[Work to complete] From the entries, copy every line that carries the string "seamless".

Data records:
• • • •

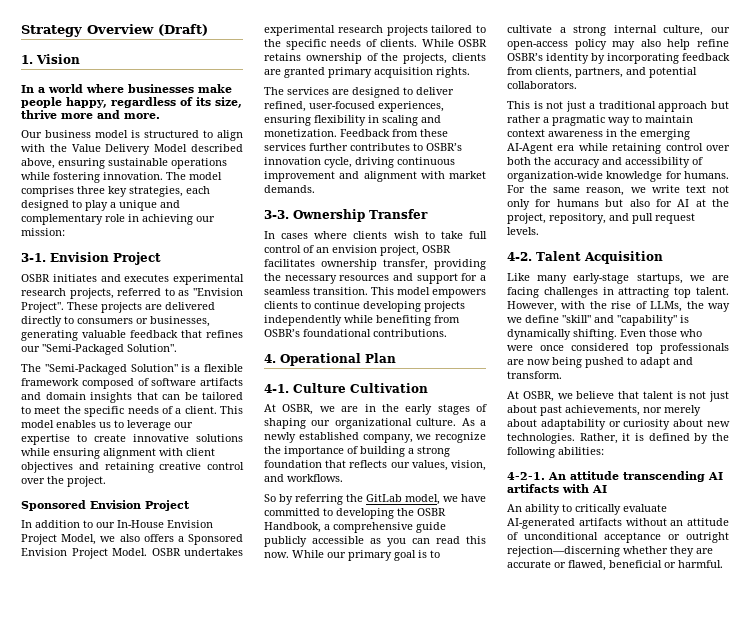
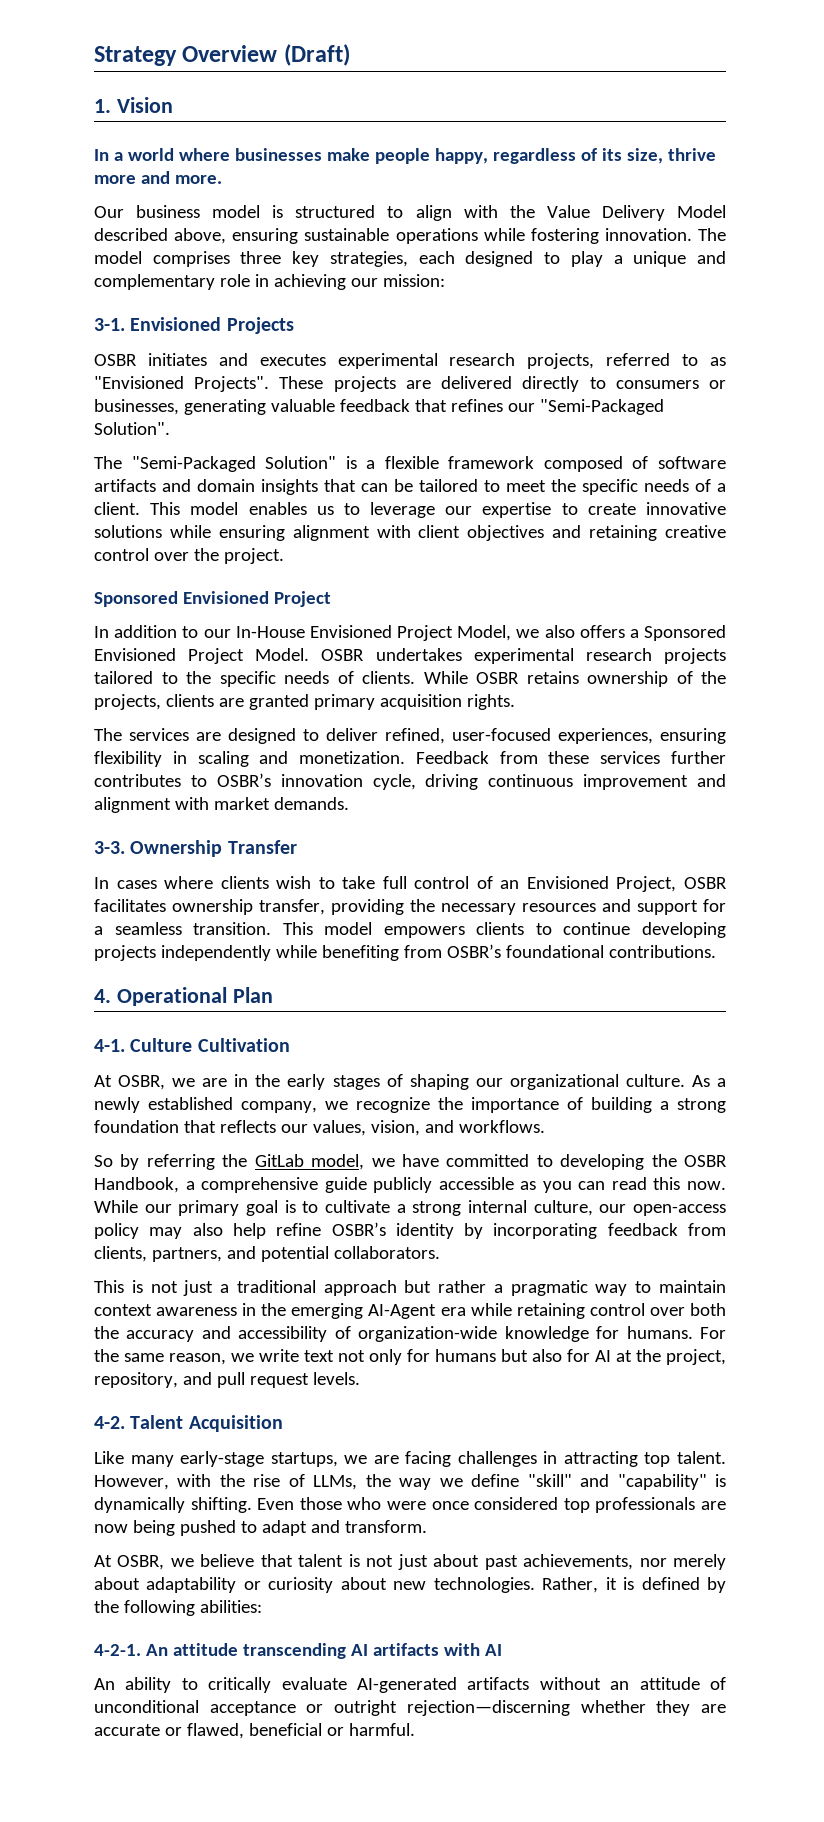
- 3-1. Envision Project
+ 3-1. Envisioned Projects
- OSBR initiates and executes experimental research projects, referred to as "Envision Project".
+ OSBR initiates and executes experimental research projects, referred to as "Envisioned Projects".
  This model enables us to leverage our expertise to create innovative solutions while ensuring alignment with client objectives and retaining creative control over the project.
- Sponsored Envision Project
+ Sponsored Envisioned Project
- In addition to our In-House Envision Project Model, we also offers a Sponsored Envision Project Model.
+ In addition to our In-House Envisioned Project Model, we also offers a Sponsored Envisioned Project Model.
- In cases where clients wish to take full control of an envision project, OSBR facilitates ownership transfer, providing the necessary resources and support for a seamless transition.
+ In cases where clients wish to take full control of an Envisioned Project, OSBR facilitates ownership transfer, providing the necessary resources and support for a seamless transition.

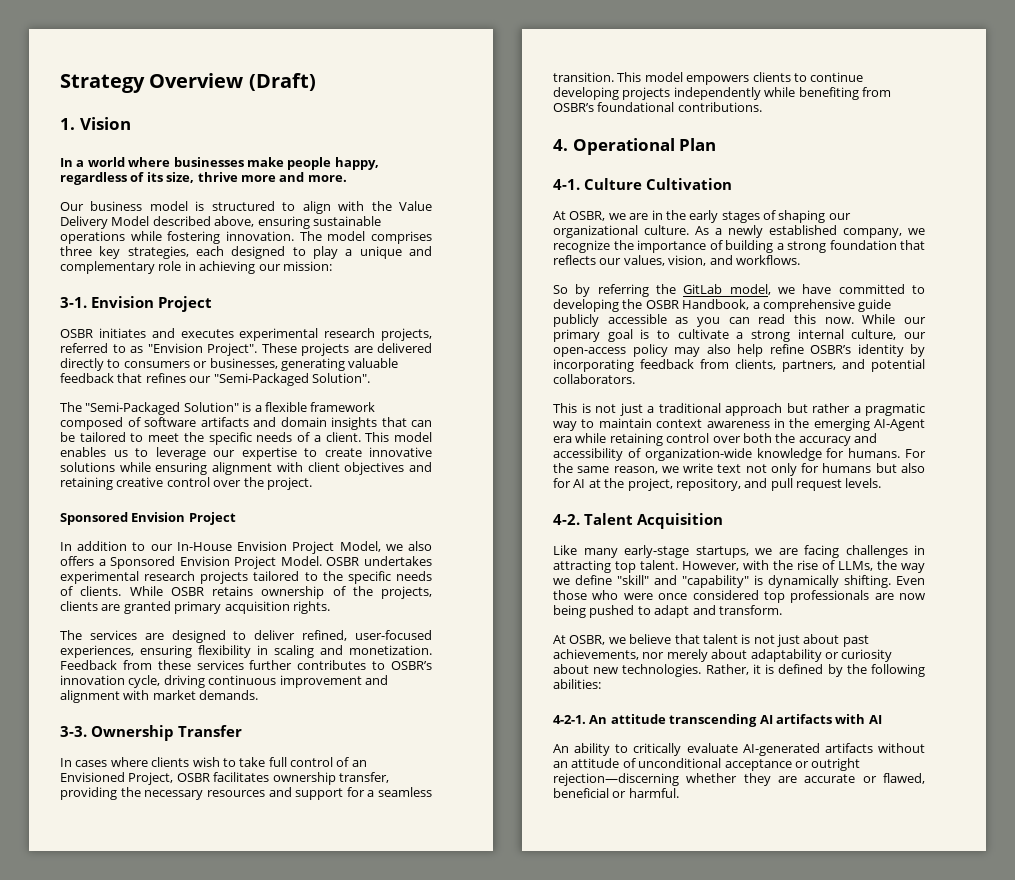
- 3-1. Envisioned Projects
+ 3-1. Envision Project
- OSBR initiates and executes experimental research projects, referred to as "Envisioned Projects".
+ OSBR initiates and executes experimental research projects, referred to as "Envision Project".
  This model enables us to leverage our expertise to create innovative solutions while ensuring alignment with client objectives and retaining creative control over the project.
- Sponsored Envisioned Project
+ Sponsored Envision Project
- In addition to our In-House Envisioned Project Model, we also offers a Sponsored Envisioned Project Model.
+ In addition to our In-House Envision Project Model, we also offers a Sponsored Envision Project Model.

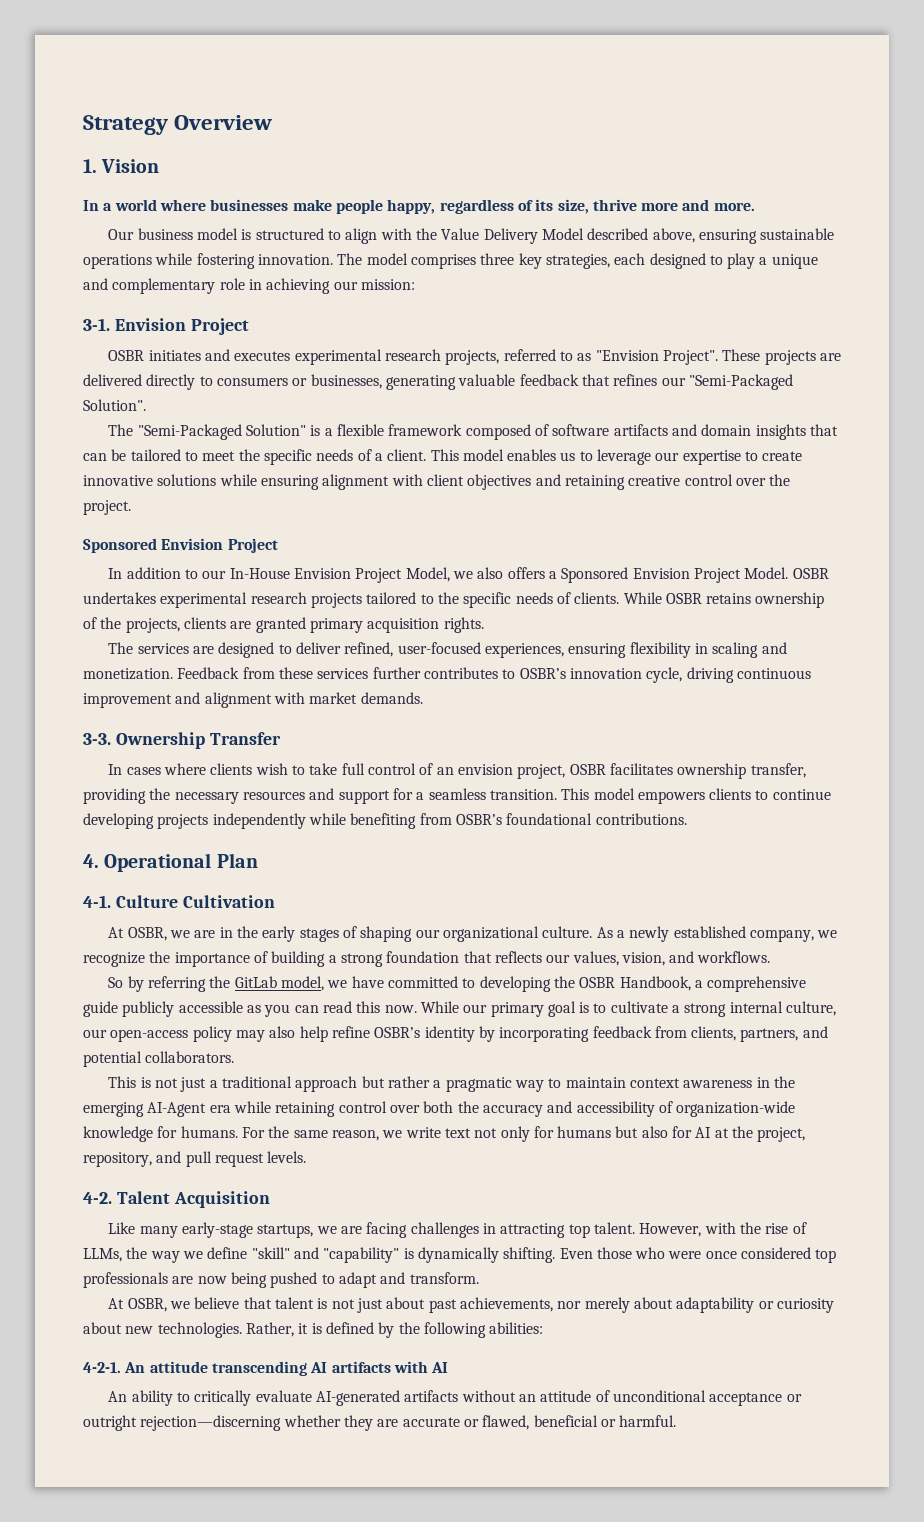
- Strategy Overview (Draft)
+ Strategy Overview
- In cases where clients wish to take full control of an Envisioned Project, OSBR facilitates ownership transfer, providing the necessary resources and support for a seamless transition.
+ In cases where clients wish to take full control of an envision project, OSBR facilitates ownership transfer, providing the necessary resources and support for a seamless transition.

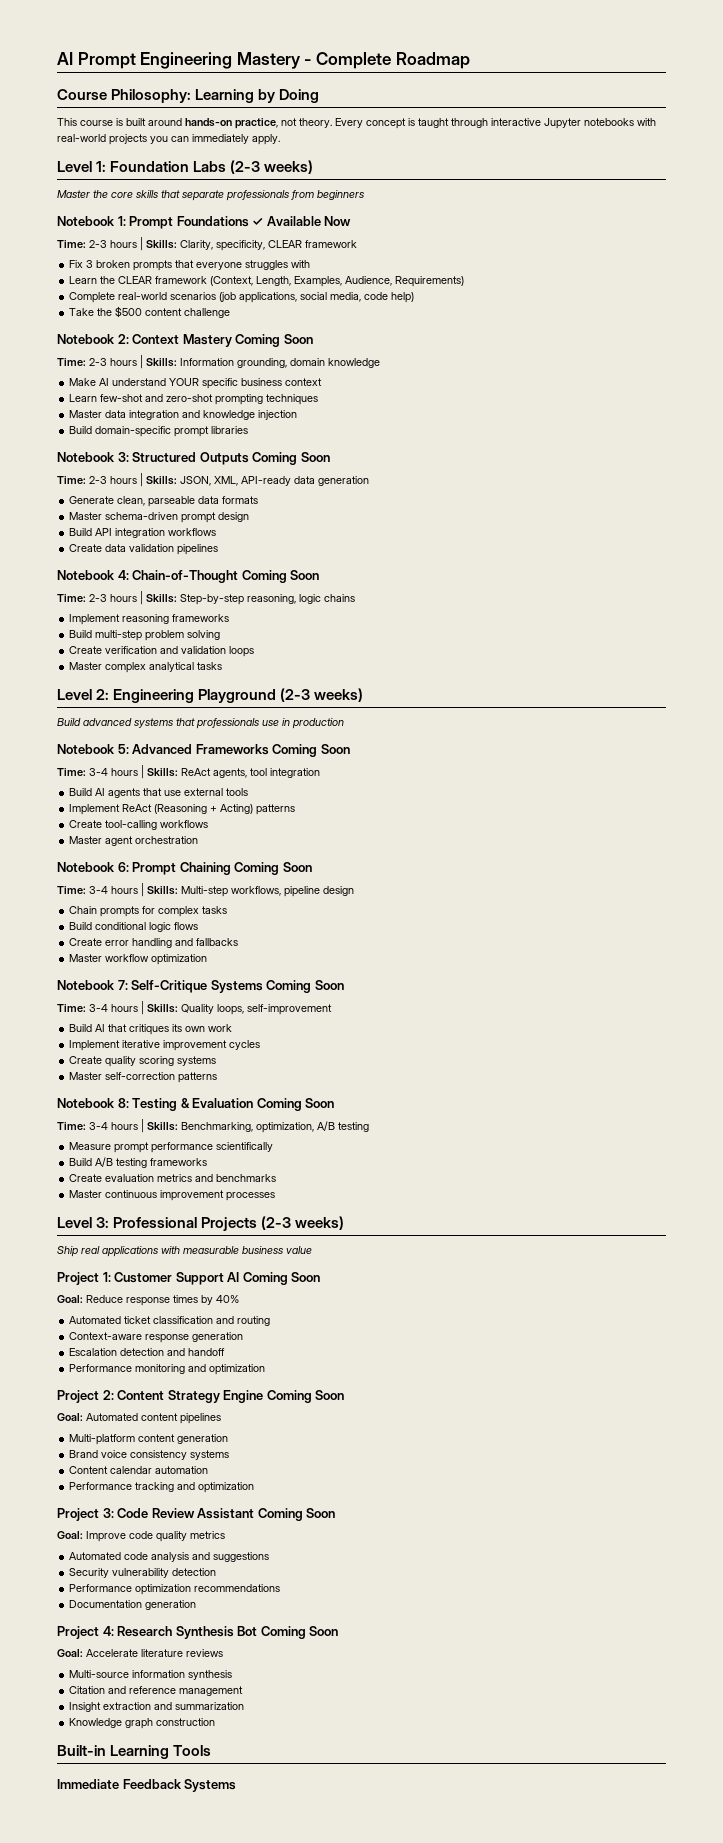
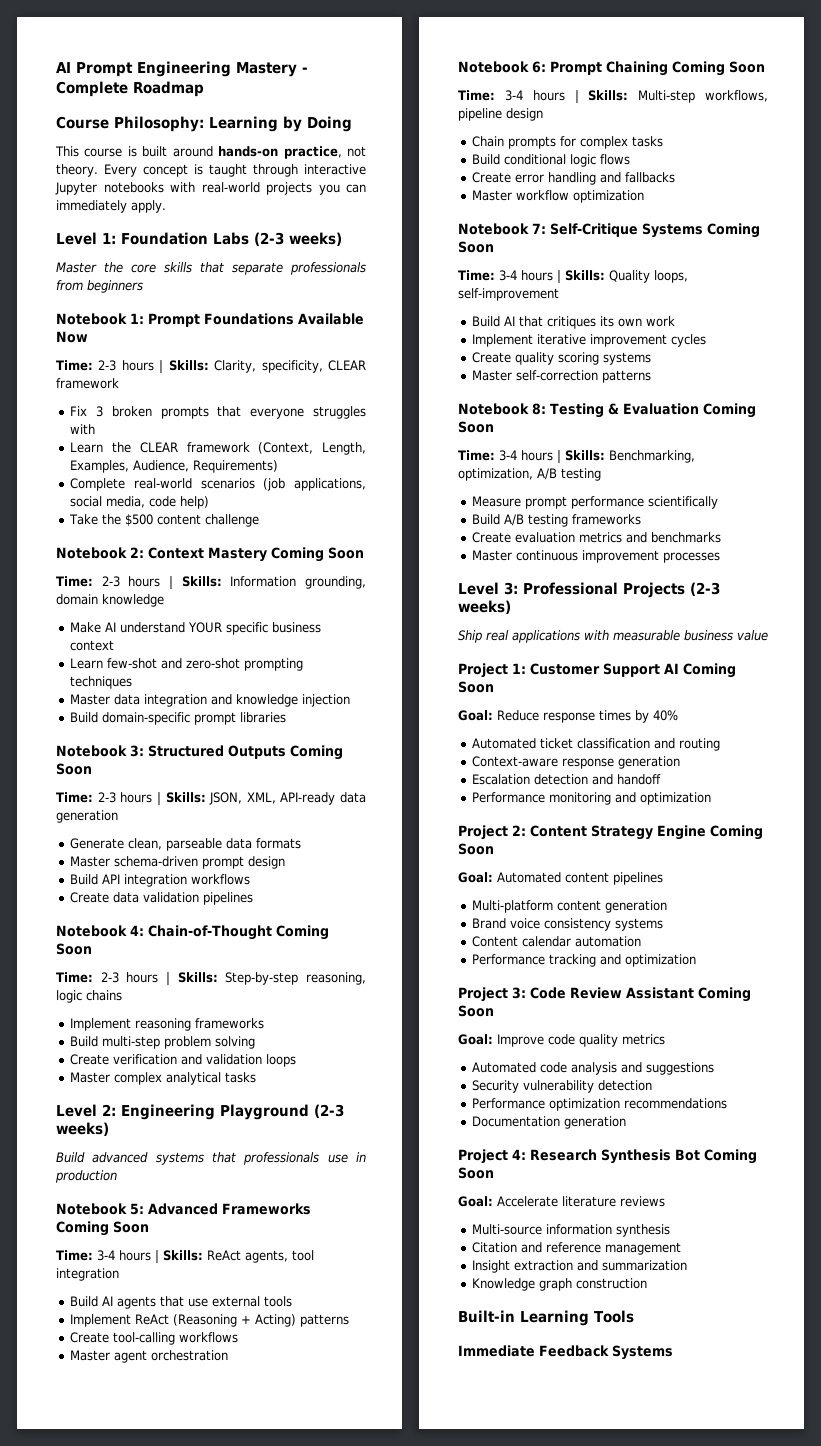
- Notebook 1: Prompt Foundations ✓ Available Now
+ Notebook 1: Prompt Foundations Available Now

• • • •

[Response]
- In cases where clients wish to take full control of an envision project, OSBR facilitates ownership transfer, providing the necessary resources and support for a seamless transition.
+ In cases where clients wish to take full control of an Envisioned Project, OSBR facilitates ownership transfer, providing the necessary resources and support for a seamless transition.
- In cases where clients wish to take full control of an Envisioned Project, OSBR facilitates ownership transfer, providing the necessary resources and support for a seamless transition.
+ In cases where clients wish to take full control of an envision project, OSBR facilitates ownership transfer, providing the necessary resources and support for a seamless transition.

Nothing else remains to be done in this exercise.